Tenho andado meio filósofo ultimamente. Converso bastante com os meus botões, esses incríveis companheiros de prosa, sábios como poucos. Debatemos sobre muitas coisas; mas um assunto, fruto de conversa amigável e saborosa que tive com uma amiga há algumas semanas, chamou muito a atenção dos meus fiéis companheiros de elucubração. Essa amiga falava de violência urbana, concretizada em um assalto sofrido por uma celebridade da televisão. Ela comentou sobre o desabafo do assaltado em seu blog, no qual ele escreveu que as pessoas o condenavam por ter sido assaltado e por pedir às autoridades públicas que não permitissem mais esse tipo de violência. Ouvimos, eu e meus botões, a fala da simpática amiga, na qual ela tomava o partido da tal celebridade assaltada, com muita ponderação, é verdade, mas entoando o mesmo grito de indignação contra a violência do assalto.
Confesso que não compreendo muito bem o mecanismo racional dos meus botões. Eles começam de vagar, mornos; então vão ganhando força, vão se interando do assunto e, após alguns dias, lá vêm eles, se não com um veredicto, ao menos com questões inquietantes. É bem verdade que, desta vez, vieram com uma ingenuidade bem capciosa quando questionaram: de qual violência devemos ter medo, com o qual devemos nos indignar, quando observamos o assalto cometido contra a tal celebridade da tevê?

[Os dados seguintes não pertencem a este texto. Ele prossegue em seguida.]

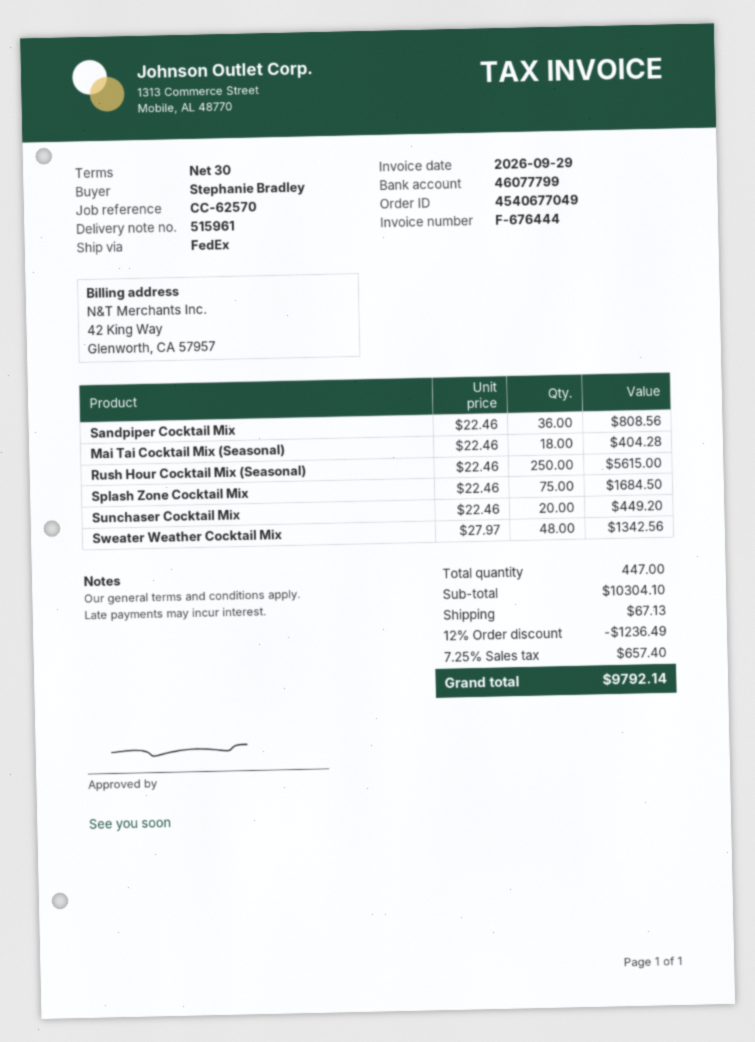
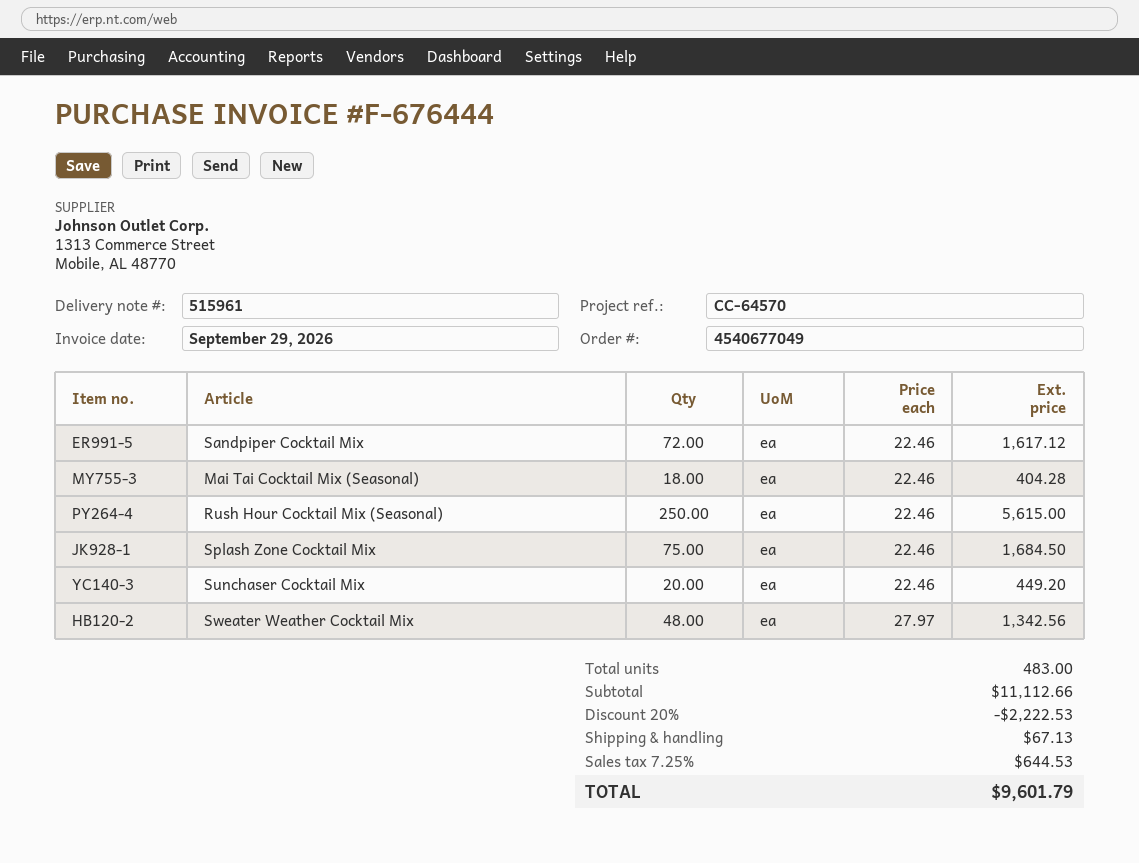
reference: CC-62570 -> CC-64570
Sandpiper Cocktail Mix: 36 x 22.46 = 808.56 -> 72 x 22.46 = 1617.12
total quantity: 447 -> 483
subtotal: 10304.10 -> 11112.66
discount: 12% = 1236.49 -> 20% = 2222.53
tax: 7.25% = 657.40 -> 7.25% = 644.53
total: 9792.14 -> 9601.79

E eis o ponto de vista dos meus queridos botões: o Brasil é um país rico, muito rico. Tal fausto nacional vai muito além do PIB, apesar de que, no final, o que importa é o que pode ser computado nessa medida de valores. Porém, numa visão mais abrangente, a fortuna do Brasil está em seu território continental, na imensa reserva de água doce, no grandioso potencial hidrelétrico, na flora exuberante e rica em compostos medicinais e cosméticos, na fauna variada, cuja imagem tem incrível potencial para comercialização turística. Do ângulo mais capitalista, ainda apontando as inúmeras riquezas do Brasil, podemos citar o fato de que está entre as maiores economias do planeta; além de todo o recurso natural do qual já se sabia da existência, tal como ouro, diamantes, esmeraldas, rubis, ferro, manganês, um dos maiores reservatórios naturais de água mineral do mundo, e uma infinidade de outros bens naturais, ainda descobriu-se, há pouco tempo, um imenso reservatório de petróleo, o ouro negro do nosso tempo.

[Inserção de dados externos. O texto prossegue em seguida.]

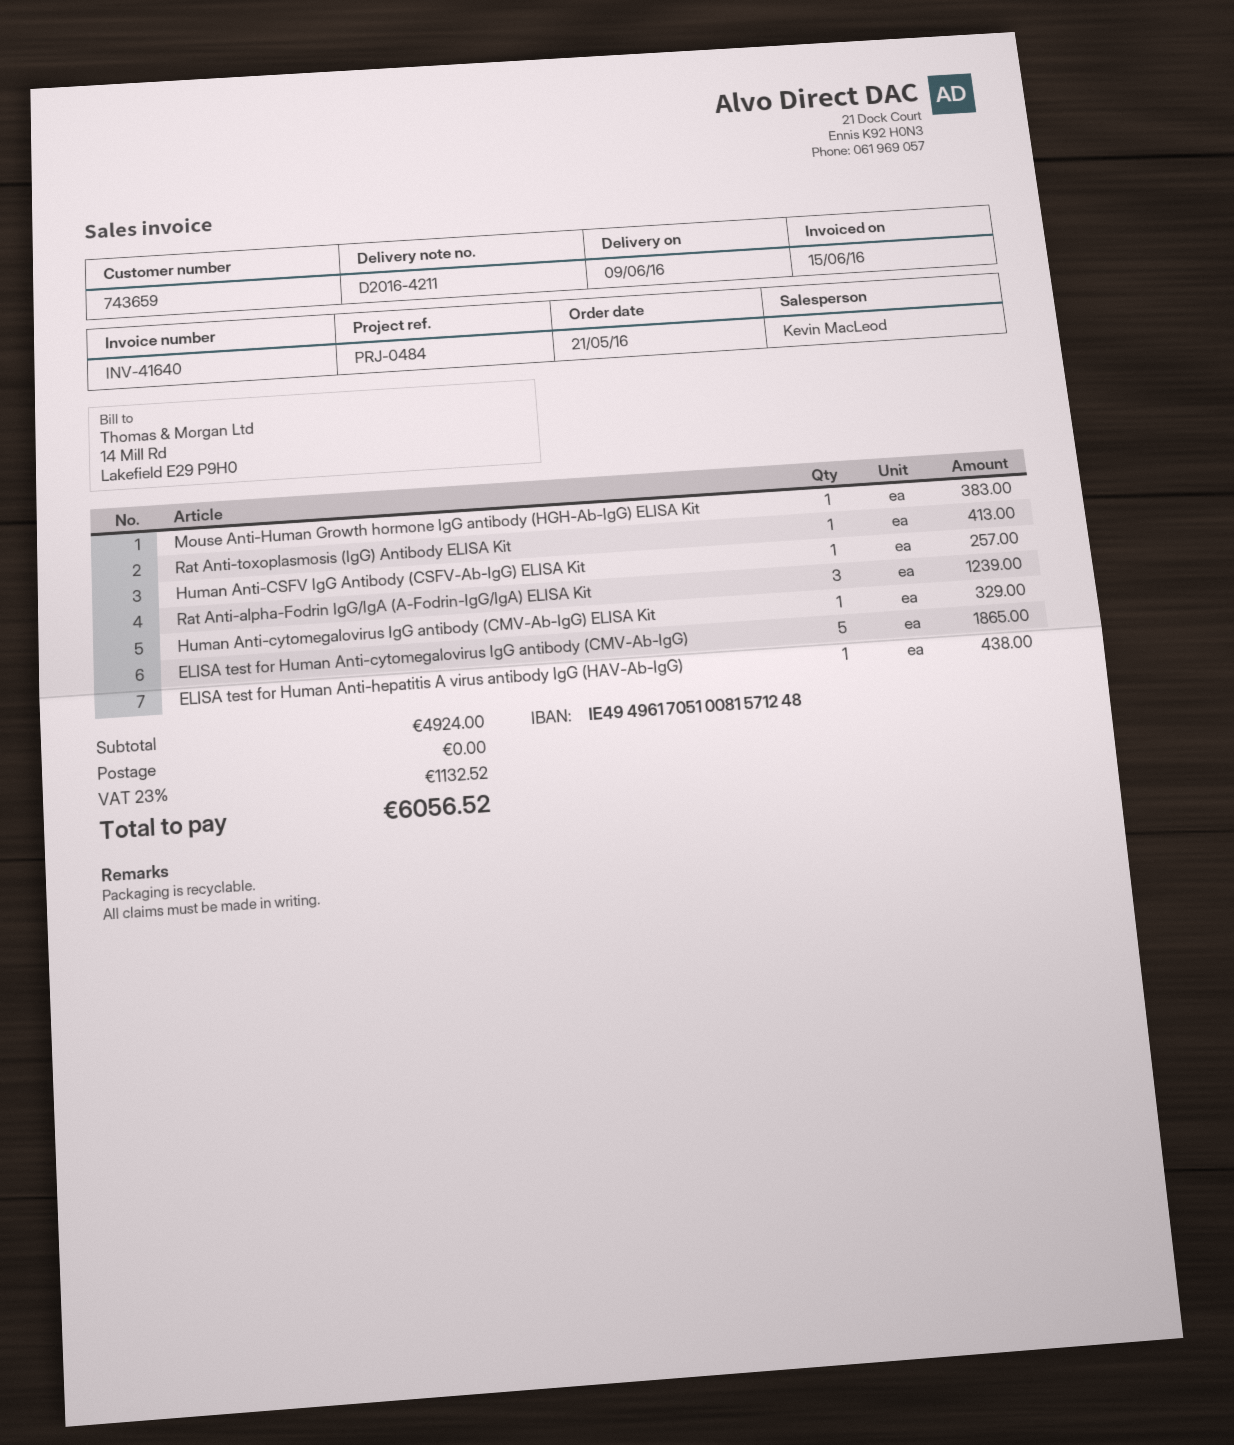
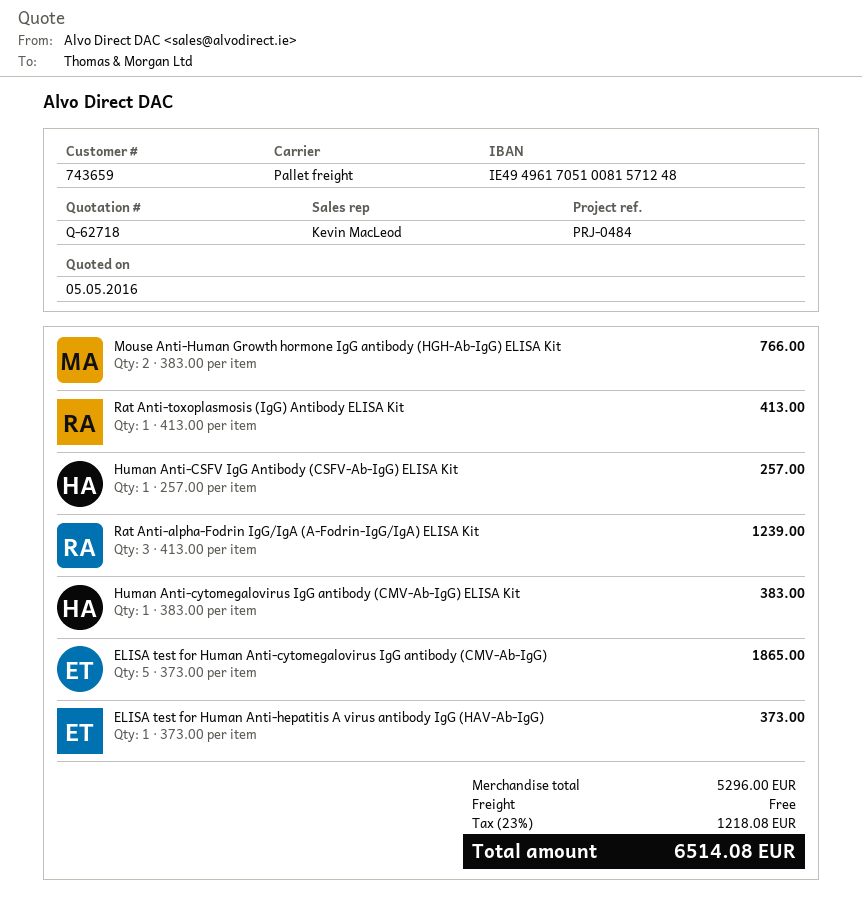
Mouse Anti-Human Growth hormone IgG antibody (HGH-Ab-IgG) ELISA Kit: 1 for 383.00 -> 2 for 766.00
Human Anti-cytomegalovirus IgG antibody (CMV-Ab-IgG) ELISA Kit: 1 for 329.00 -> 1 for 383.00
ELISA test for Human Anti-hepatitis A virus antibody IgG (HAV-Ab-IgG): 1 for 438.00 -> 1 for 373.00
subtotal: 4924.00 -> 5296.00
tax: 23% = 1132.52 -> 23% = 1218.08
total: 6056.52 -> 6514.08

Com tudo isso, com toda essa riqueza, em uma terra ao extremo fértil, ainda assim existe pobreza no Brasil. E não estamos falando de fatos isolados, não. Mais de um terço da população vive abaixo da linha de pobreza, em outras palavras, não tem nem o que comer. Metade do país pertence a 1% da população, 90% do que o país produz vai para nos bolsos dos 10% de cidadãos mais ricos. Ou seja, o Brasil é construído por cerca de 190 milhões de pessoas, mas, no fim, pertence a aproximadamente 10% dos brasileiros.
Esses botões danados!... E não pararam por aí, não. Ao contrário: e, retornando a tal celebridade vítima de um assalto, o mesmo é apresentador de um programa que vai ao ar uma vez por semana. O show de tevê que exibe é como morfina nas consciências do povo, defende entretenimento burro e vazio; propagandeia seus patrocinadores, grande corporações, os donos do sistema: arquiteto daquela desigualdade que mencionamos acima. Não entrando no mérito do valor cultural ou intelectual do tal programa de tevê, até por que não conseguimos ver nenhum, perguntamos: o que é violência para o povo brasileiro? Nesse conceito, existem gradações dessa violência? Ser rico, e perder uma bagatela em assalto e mais violento do que passar fome em um país tão rico e provido de tudo? É mais violento ter sua segurança ameaçada por um assaltante durante alguns minutos, ou ter sua vida e a de sua família ameaçada pela subnutrição decorrente da fome? É tão violento assim ter a crença de que se é superior ao resto abalada por um famélico viciado, num lance rápido da vida, ou ter sua inteligência atrofiada por um sistema de tevê que cria entretenimento inútil e burro, fundamentado na nudez feminina e no enaltecer de meia dúzia de nadas sociais?
Enfim, pensei e repensei nessas questões levantadas pelos meus botões e, querendo escrever alguma coisa em resposta, ainda não consegui passar da compilação das perguntas.
Ah, esses botões... Como são instigantes!